**REQUIRED ACTION:**
Among the records below, find the line that has "font-size: 20px ->"; from there, give the lines again exactly, and stop after the line that has "text: 270 ->".

**GIVEN ENTRIES:**
'''
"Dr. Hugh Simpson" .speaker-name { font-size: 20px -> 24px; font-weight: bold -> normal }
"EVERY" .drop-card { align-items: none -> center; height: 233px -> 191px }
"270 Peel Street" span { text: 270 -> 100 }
'''
'''
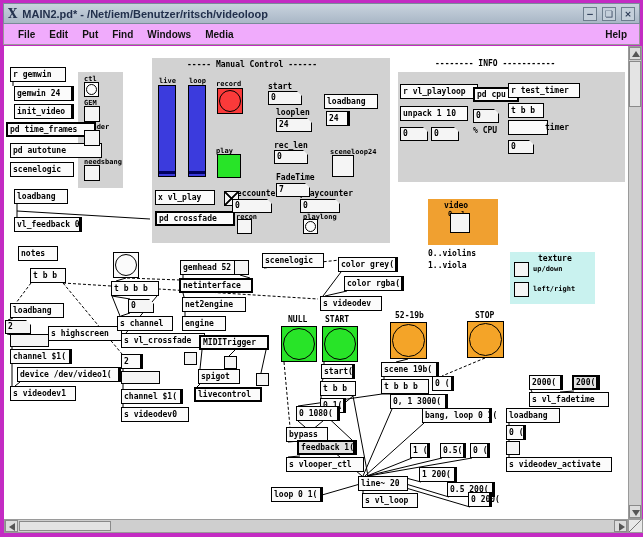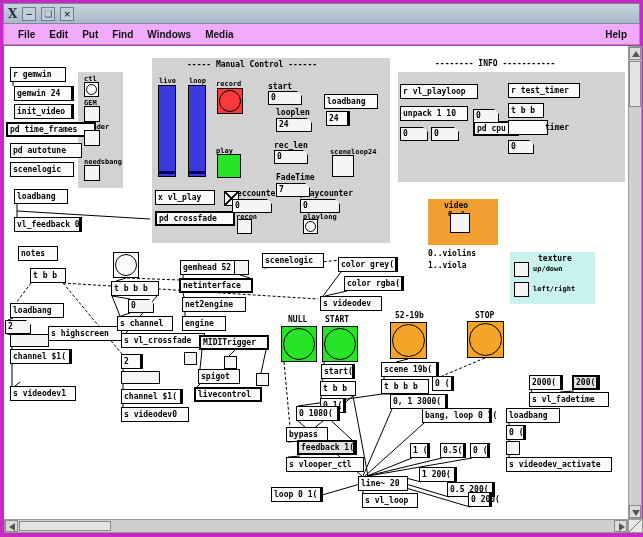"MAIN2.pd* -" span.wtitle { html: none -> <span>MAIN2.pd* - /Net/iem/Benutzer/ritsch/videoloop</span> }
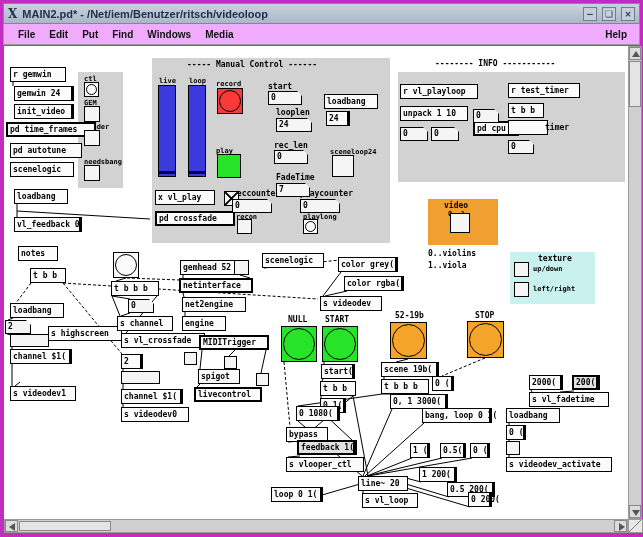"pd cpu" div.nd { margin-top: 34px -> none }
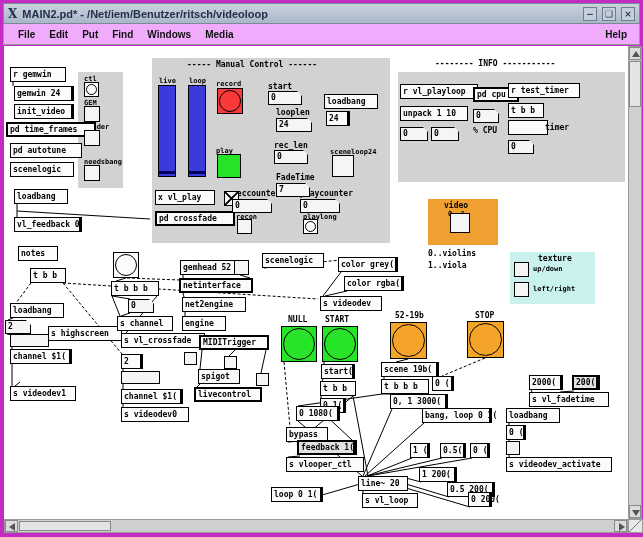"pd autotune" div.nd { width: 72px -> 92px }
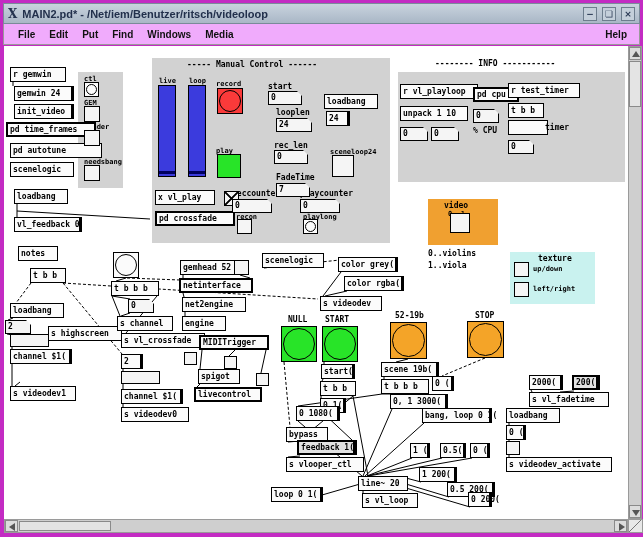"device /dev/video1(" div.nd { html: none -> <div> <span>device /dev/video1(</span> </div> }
'''
**RESPONSE:**
"Dr. Hugh Simpson" .speaker-name { font-size: 20px -> 24px; font-weight: bold -> normal }
"EVERY" .drop-card { align-items: none -> center; height: 233px -> 191px }
"270 Peel Street" span { text: 270 -> 100 }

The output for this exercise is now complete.